Tuesday, August 31, 2010

The Red Pyramid

Rick Riordan's latest, the first of the new series the Kane Chronicles, was a fun read, but somehow I expected more. I loved the use of Egyptian mythology, and I thought the author did a good job using two narrators effectively (and excitingly). However, something about the magic felt too ad hoc for me. This is a big problem when I'm reading fantasy: I need to understand the rules of the world if I'm going to buy into it.

I understand that Carter and Sadie don't know the limits and possibilities of their powers or those of the gods/goddesses/magicians/godlings around them, but as a reader, I have to feel like the author knows. I wasn't quite convinced. Almost-sixth-grader Jack asked me early on, "But how do those shabti work?" I still don't know, and I don't know how pillars of fire or magical caskets or god-channeling pyramids (in Egypt or Phoenix or Paris) work.

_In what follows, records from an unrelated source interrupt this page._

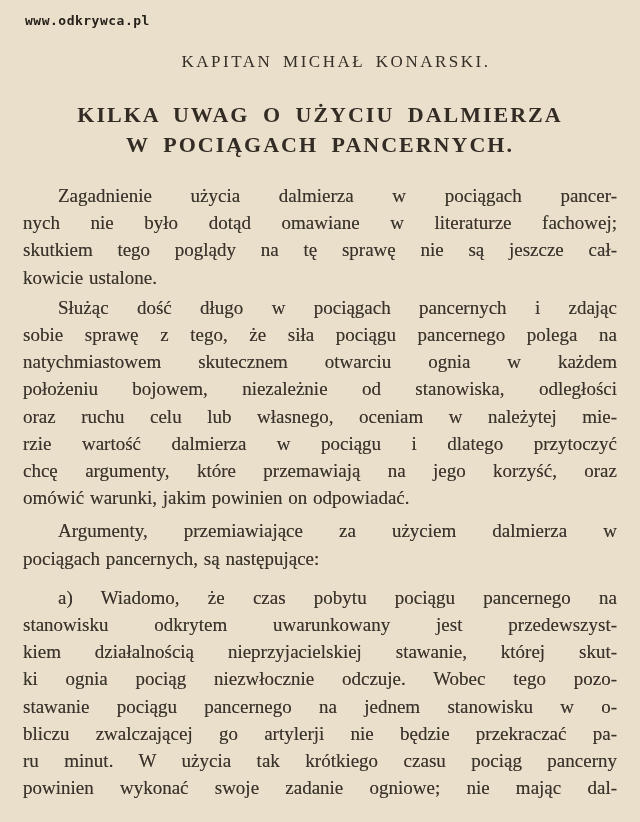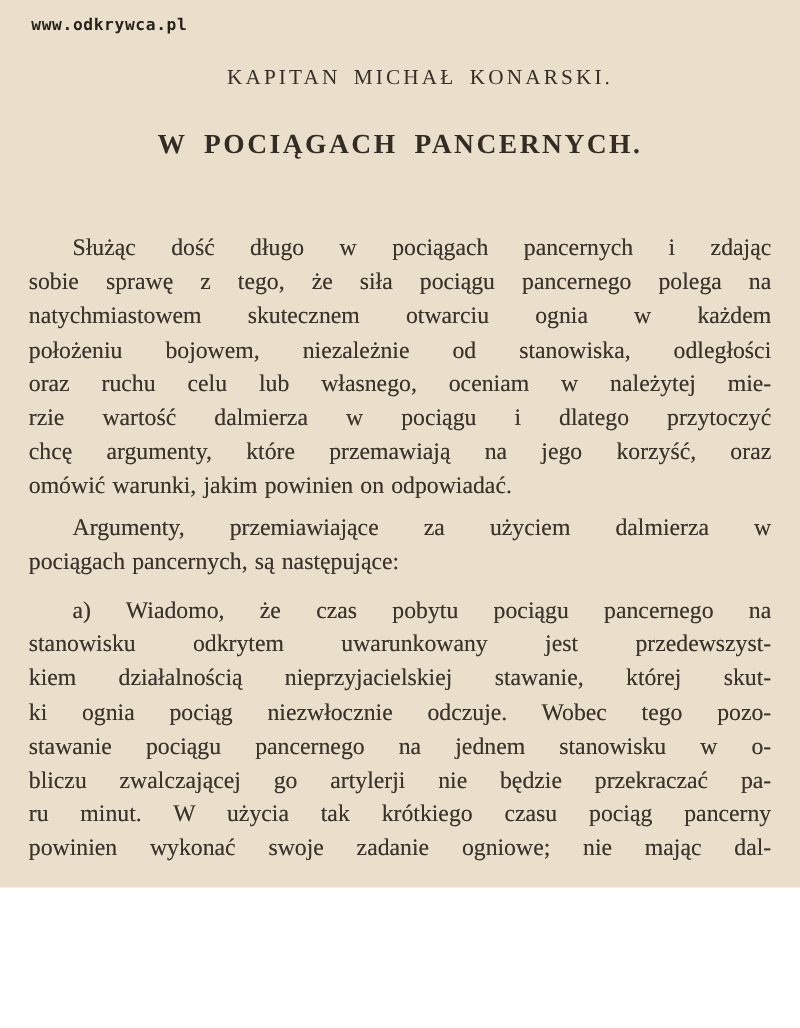--- a/index.html
+++ b/index.html
@@ -6,7 +6,7 @@
   .page {
     position: relative;
     width: 640px;
-    height: 710px;
+    height: 822px;
     overflow: hidden;
     background:
       radial-gradient(ellipse 900px 600px at 85% 8%, rgba(255,250,238,0.5), rgba(255,250,238,0) 60%),

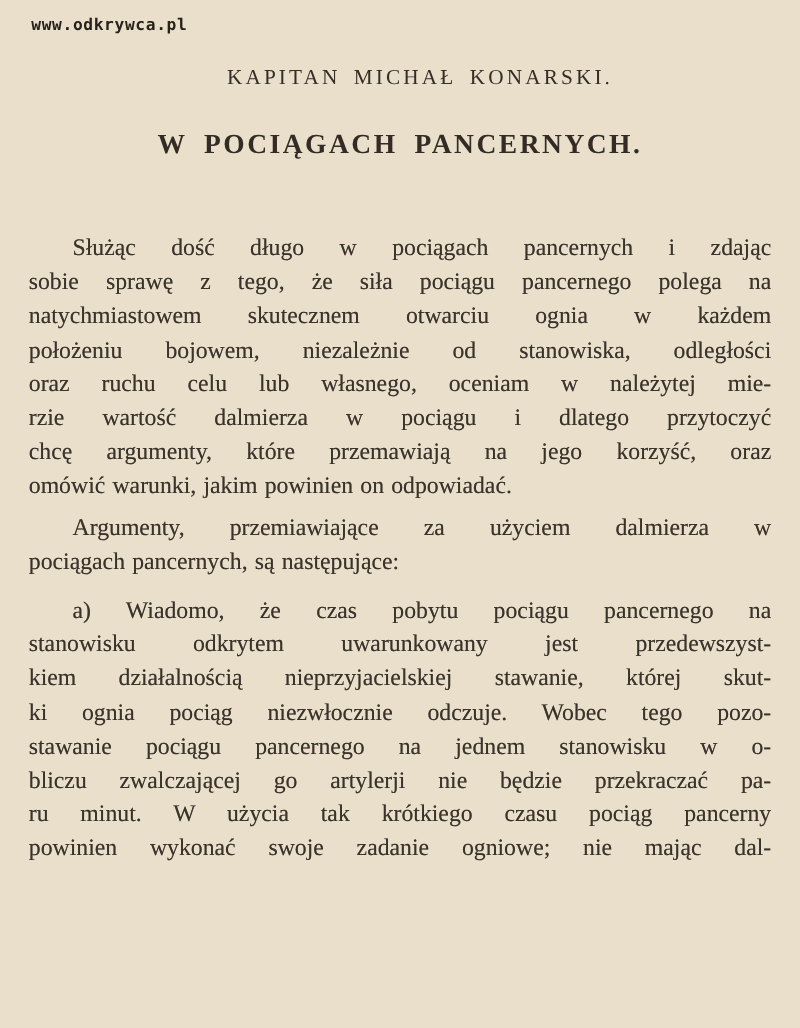--- a/index.html
+++ b/index.html
@@ -82,6 +82,7 @@
   <div class="author">KAPITAN MICHAŁ KONARSKI.</div>
 
   <div class="title">
+    <div>KILKA UWAG O UŻYCIU DALMIERZA</div>
     <div>W POCIĄGACH PANCERNYCH.</div>
   </div>
 

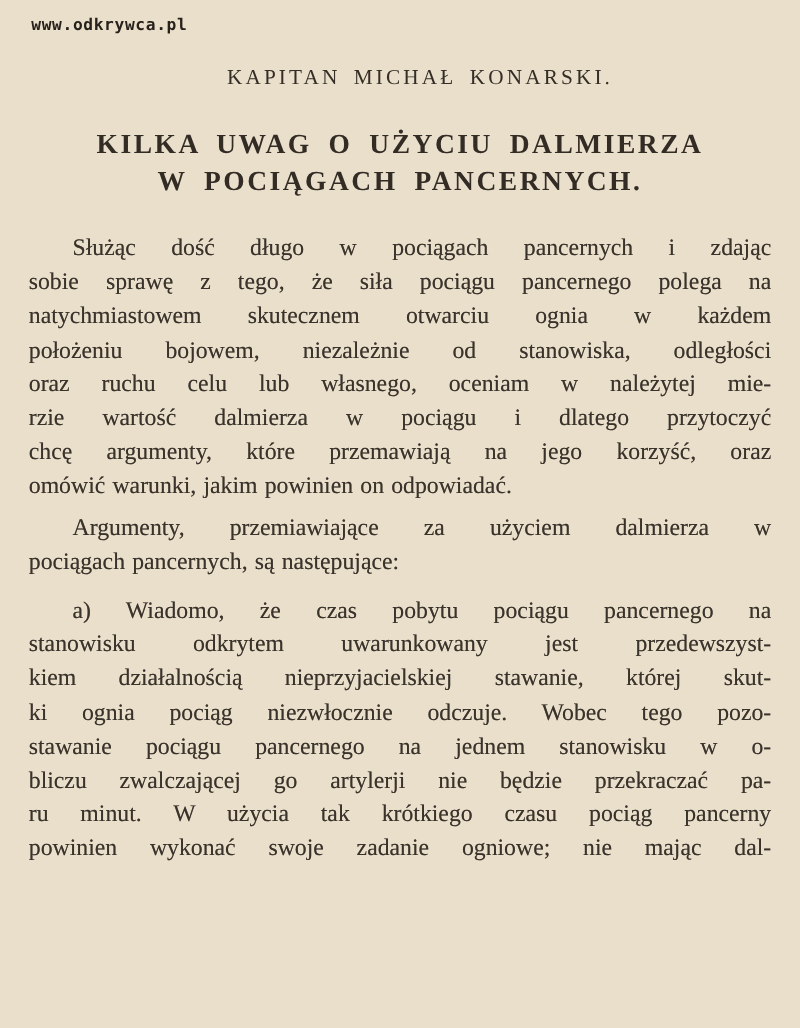--- a/index.html
+++ b/index.html
@@ -88,6 +88,12 @@
 
   <div class="article">
 
+    <div class="para para-1">
+      <div class="line">Zagadnienie użycia dalmierza w pociągach pancer-</div>
+      <div class="line">nych nie było dotąd omawiane w literaturze fachowej;</div>
+      <div class="line">skutkiem tego poglądy na tę sprawę nie są jeszcze cał-</div>
+      <div class="line end">kowicie ustalone.</div>
+    </div>
 
     <div class="para para-2">
       <div class="line">Służąc dość długo w pociągach pancernych i zdając</div>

This makes me sound very literal and persnickety, but I don't think I am. But the suspense doesn't build for me if I keep thinking, "Well, he'll just pull something out like an avatar hawk warrior. Or a crowd of scorpions. Or a giant sweating crocodile god. Or Elvis."

Did anyone else feel this way about the book? I don't remember the same feeling in The Lightning Thief. Am I just being jaded?